* _Your goal_
All that should come back is the lines of the data below from the one containing "1988: 10880000 -> 8000000" to the one containing "2018: none -> 26000000", inclusive, exactly as they stand.

#### Entries shown ####

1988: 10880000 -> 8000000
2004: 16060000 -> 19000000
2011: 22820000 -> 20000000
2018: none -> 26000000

####
#### Entries shown ####

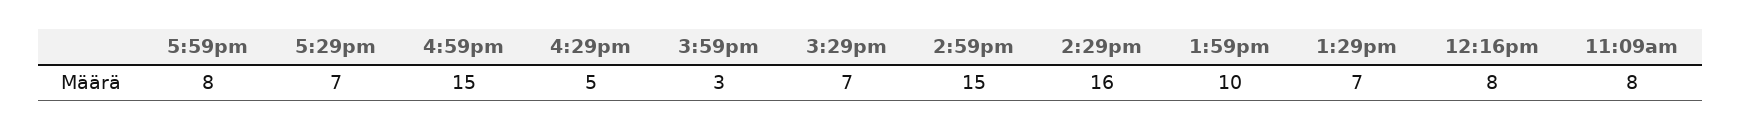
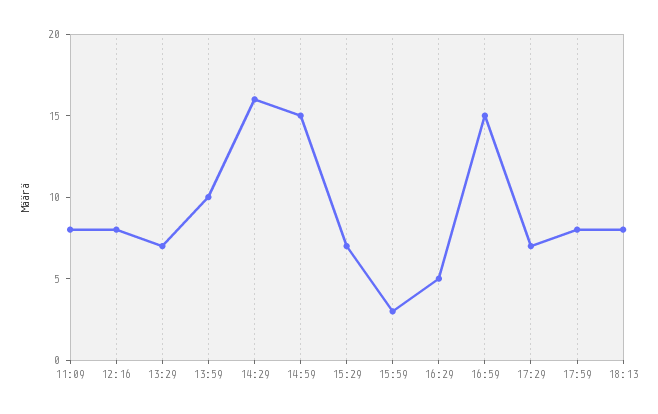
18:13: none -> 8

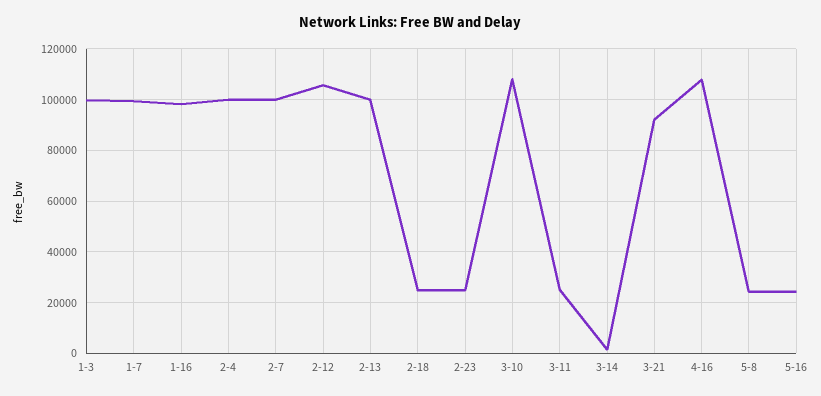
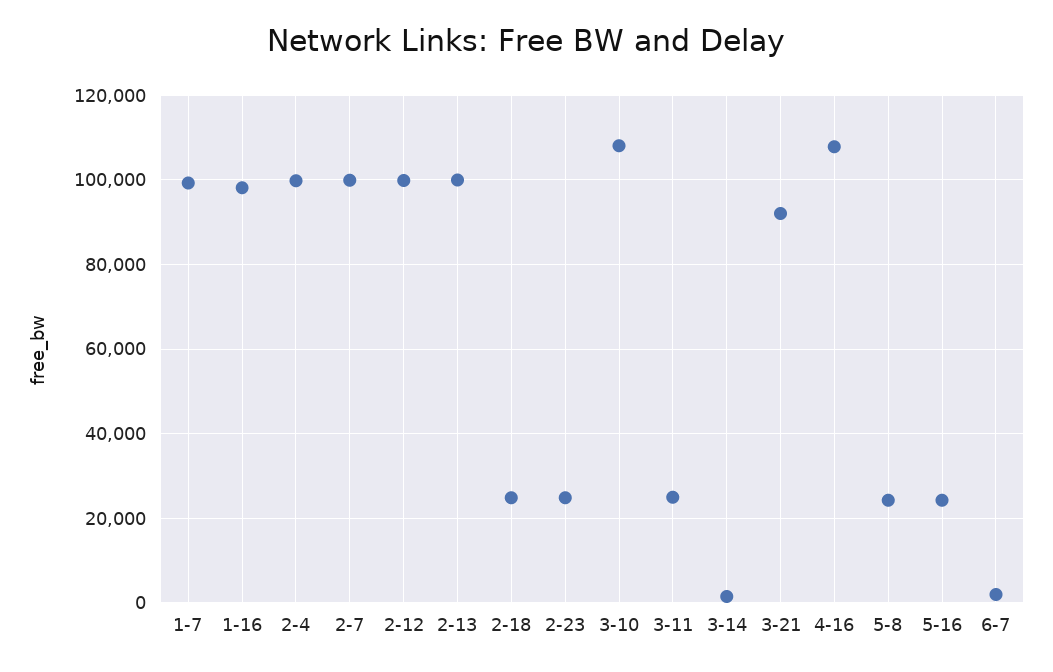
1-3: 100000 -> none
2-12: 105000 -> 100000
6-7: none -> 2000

####
#### Entries shown ####

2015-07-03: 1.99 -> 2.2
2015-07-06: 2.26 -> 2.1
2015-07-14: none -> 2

####

* _Result of the exercise_
1988: 10880000 -> 8000000
2004: 16060000 -> 19000000
2011: 22820000 -> 20000000
2018: none -> 26000000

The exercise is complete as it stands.